(PROBLEM STATEMENT): Retype, without pictures, the line holding "discount: 100.00 -> none" and each line below it through the final line.

(THE RECORDS):
===============
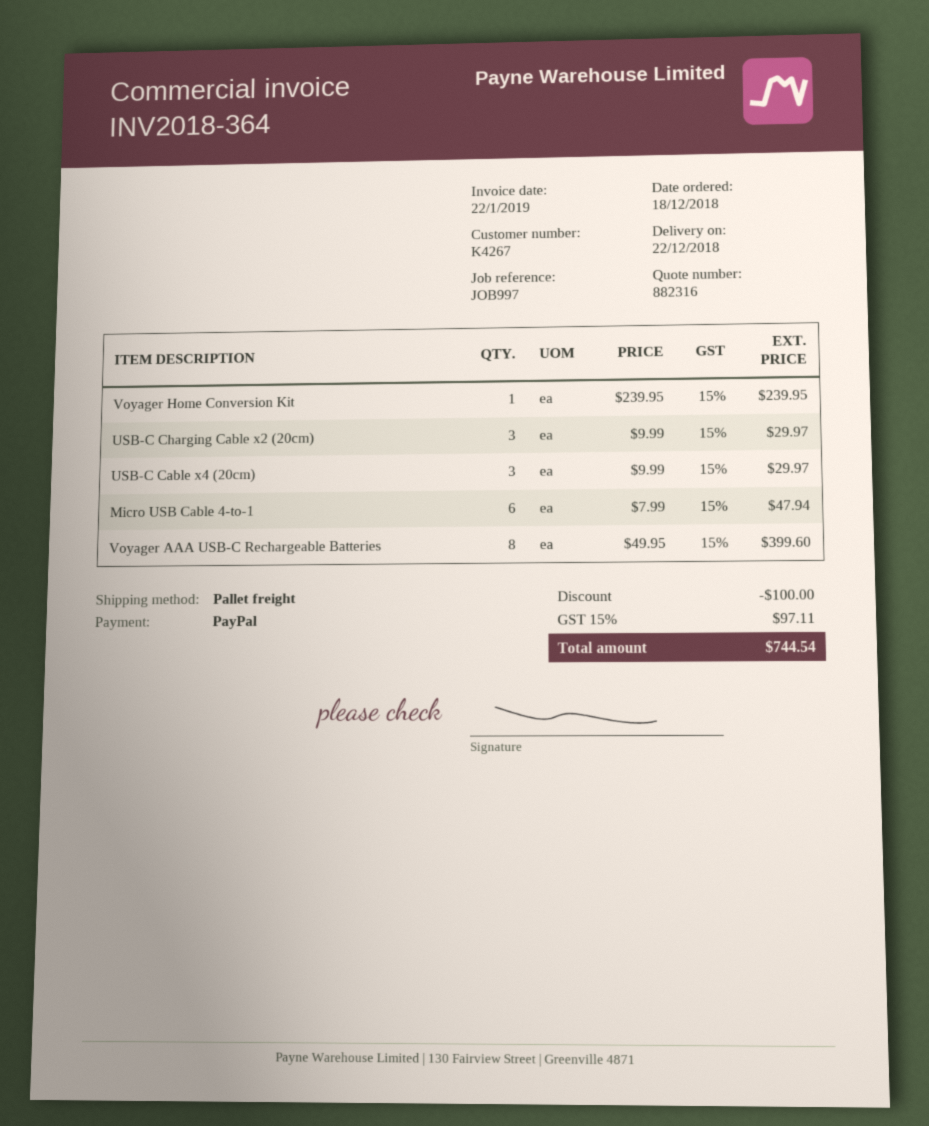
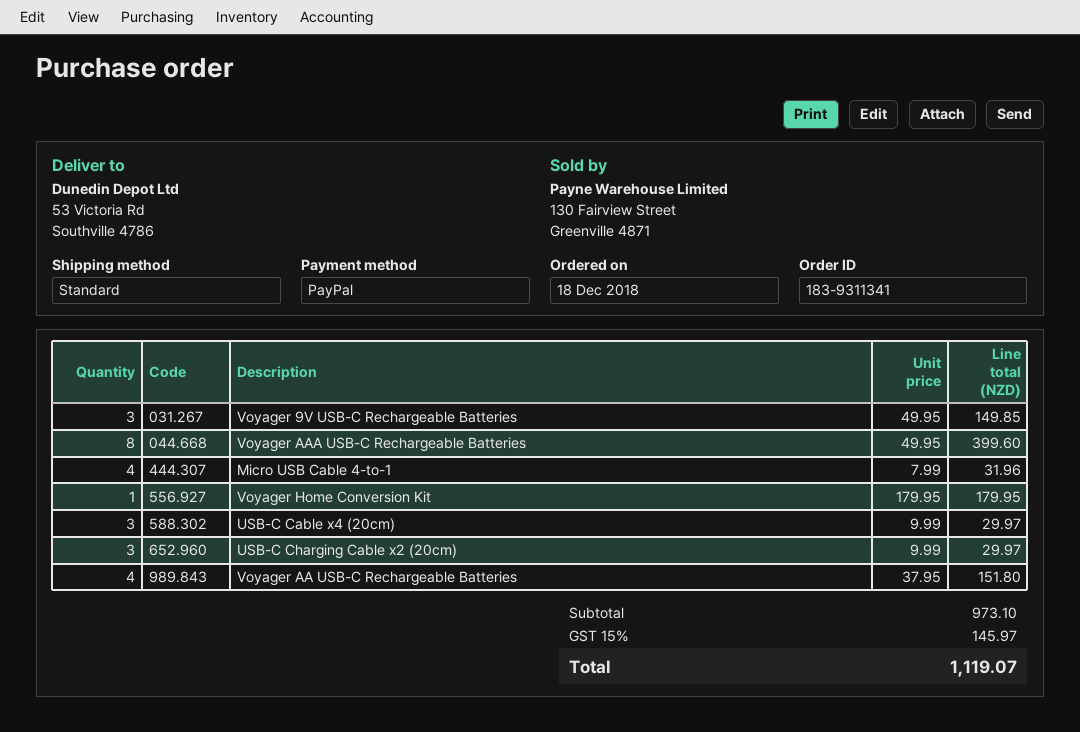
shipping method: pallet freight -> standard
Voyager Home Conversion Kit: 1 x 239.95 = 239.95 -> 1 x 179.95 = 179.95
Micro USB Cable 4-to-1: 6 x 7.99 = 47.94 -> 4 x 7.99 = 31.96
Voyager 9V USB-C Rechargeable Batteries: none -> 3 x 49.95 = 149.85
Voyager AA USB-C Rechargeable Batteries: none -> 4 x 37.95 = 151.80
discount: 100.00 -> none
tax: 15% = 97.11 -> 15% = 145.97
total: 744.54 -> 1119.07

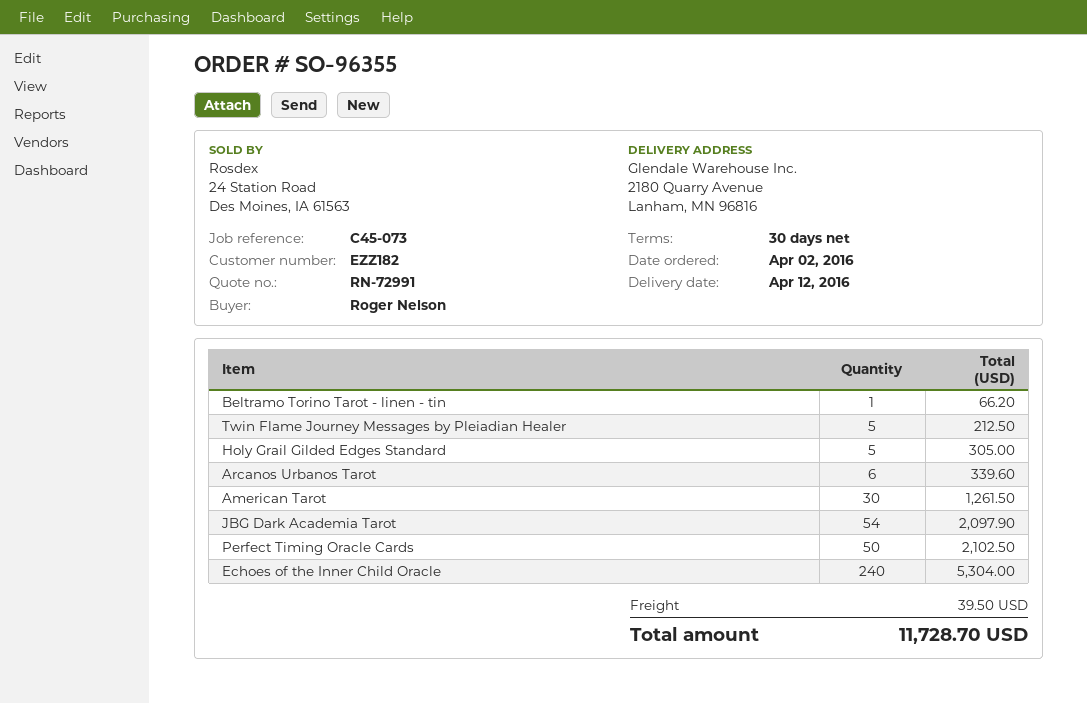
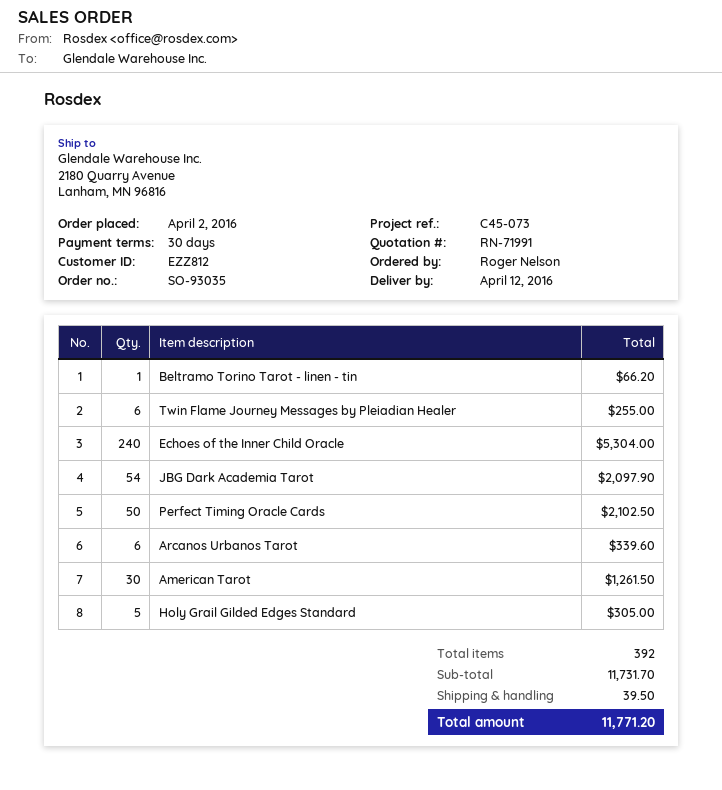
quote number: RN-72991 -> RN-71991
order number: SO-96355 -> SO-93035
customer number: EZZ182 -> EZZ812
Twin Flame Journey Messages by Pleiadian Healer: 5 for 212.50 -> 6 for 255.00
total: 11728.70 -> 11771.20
===============
(SOLUTION):
discount: 100.00 -> none
tax: 15% = 97.11 -> 15% = 145.97
total: 744.54 -> 1119.07

quote number: RN-72991 -> RN-71991
order number: SO-96355 -> SO-93035
customer number: EZZ182 -> EZZ812
Twin Flame Journey Messages by Pleiadian Healer: 5 for 212.50 -> 6 for 255.00
total: 11728.70 -> 11771.20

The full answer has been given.